__Task goal__
Which lines of the data contain the string "none"? Copy every one.

Version comparison data
-=-=-
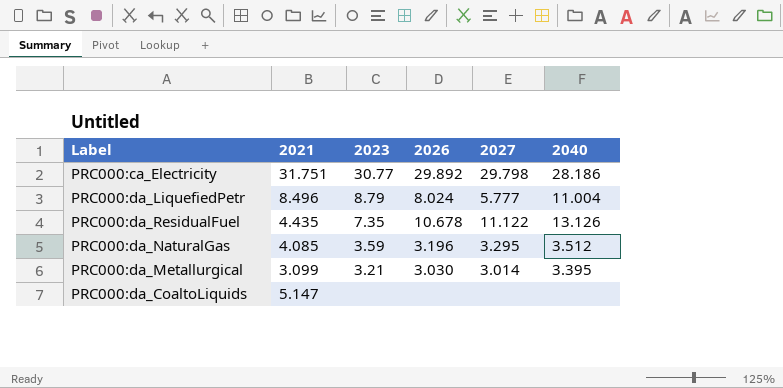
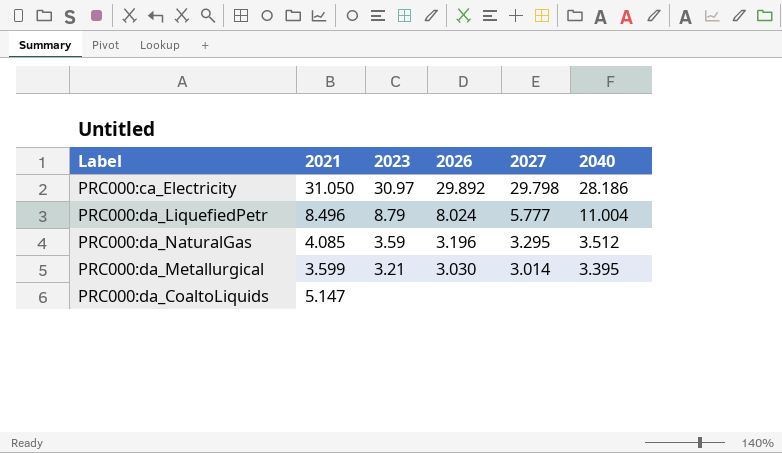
row PRC000:da_ResidualFuel: 4.435 | 7.35 | 10.678 | 11.122 | 13.126 -> none
PRC000:ca_Electricity | 2021: 31.751 -> 31.050
PRC000:ca_Electricity | 2023: 30.77 -> 30.97
PRC000:da_Metallurgical | 2021: 3.099 -> 3.599

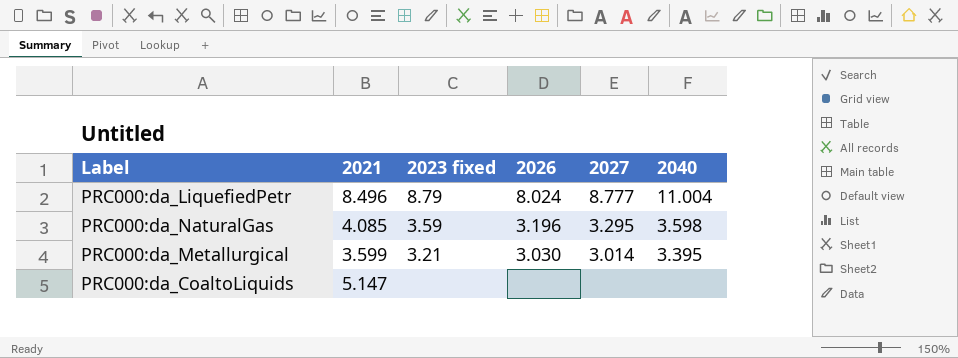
column name: 2023 -> 2023 fixed
row PRC000:ca_Electricity: 31.050 | 30.97 | 29.892 | 29.798 | 28.186 -> none
PRC000:da_LiquefiedPetr | 2027: 5.777 -> 8.777
PRC000:da_NaturalGas | 2040: 3.512 -> 3.598

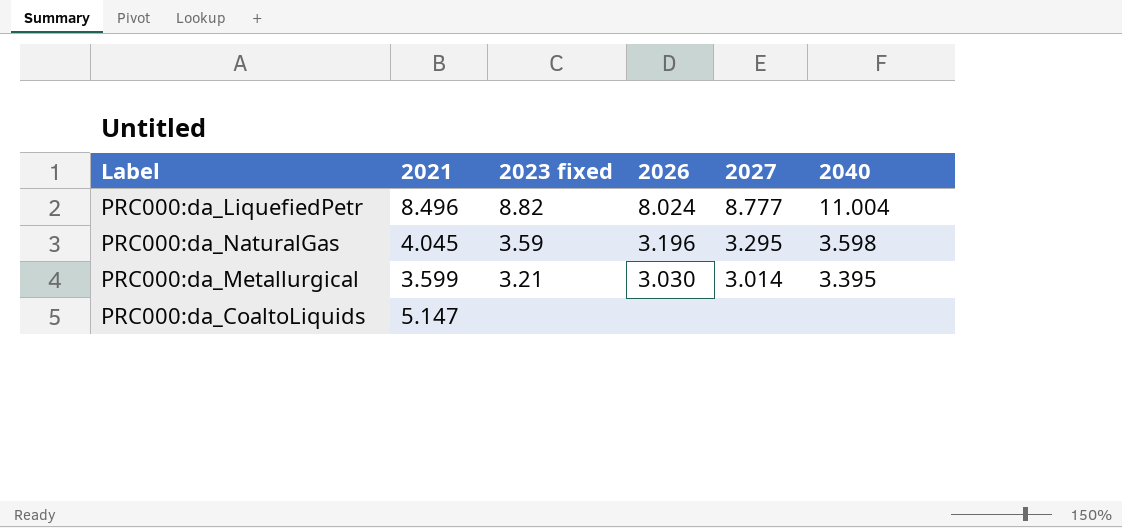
PRC000:da_LiquefiedPetr | 2023 fixed: 8.79 -> 8.82
PRC000:da_NaturalGas | 2021: 4.085 -> 4.045

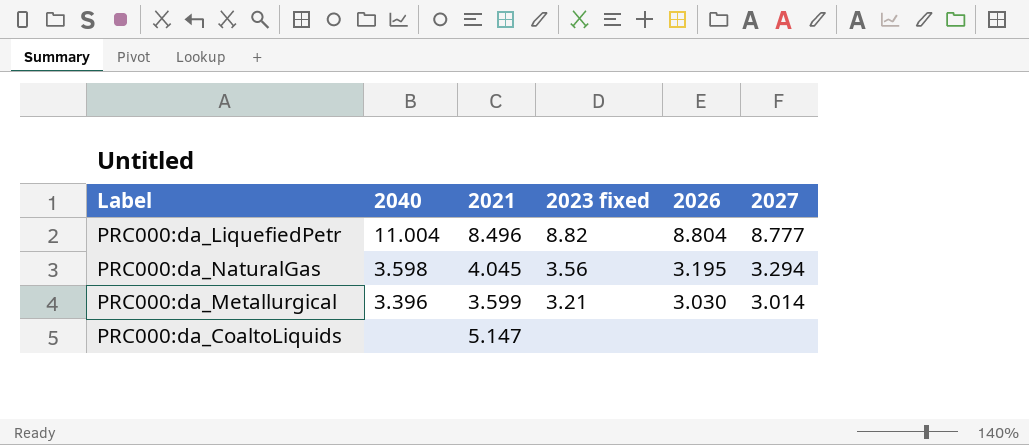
column 2040 | position: 6 -> 2
PRC000:da_LiquefiedPetr | 2026: 8.024 -> 8.804
PRC000:da_NaturalGas | 2023 fixed: 3.59 -> 3.56
PRC000:da_NaturalGas | 2026: 3.196 -> 3.195
PRC000:da_NaturalGas | 2027: 3.295 -> 3.294
PRC000:da_Metallurgical | 2040: 3.395 -> 3.396

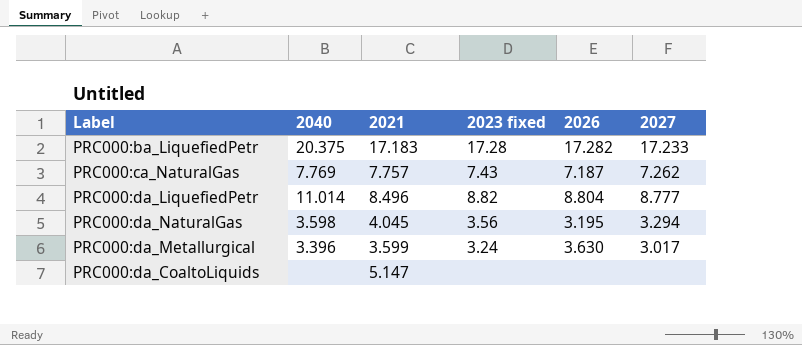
row PRC000:ba_LiquefiedPetr: none -> 20.375 | 17.183 | 17.28 | 17.282 | 17.233
row PRC000:ca_NaturalGas: none -> 7.769 | 7.757 | 7.43 | 7.187 | 7.262
PRC000:da_LiquefiedPetr | 2040: 11.004 -> 11.014
PRC000:da_Metallurgical | 2023 fixed: 3.21 -> 3.24
PRC000:da_Metallurgical | 2026: 3.030 -> 3.630
PRC000:da_Metallurgical | 2027: 3.014 -> 3.017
-=-=-
__Final answer__
row PRC000:da_ResidualFuel: 4.435 | 7.35 | 10.678 | 11.122 | 13.126 -> none
row PRC000:ca_Electricity: 31.050 | 30.97 | 29.892 | 29.798 | 28.186 -> none
row PRC000:ba_LiquefiedPetr: none -> 20.375 | 17.183 | 17.28 | 17.282 | 17.233
row PRC000:ca_NaturalGas: none -> 7.769 | 7.757 | 7.43 | 7.187 | 7.262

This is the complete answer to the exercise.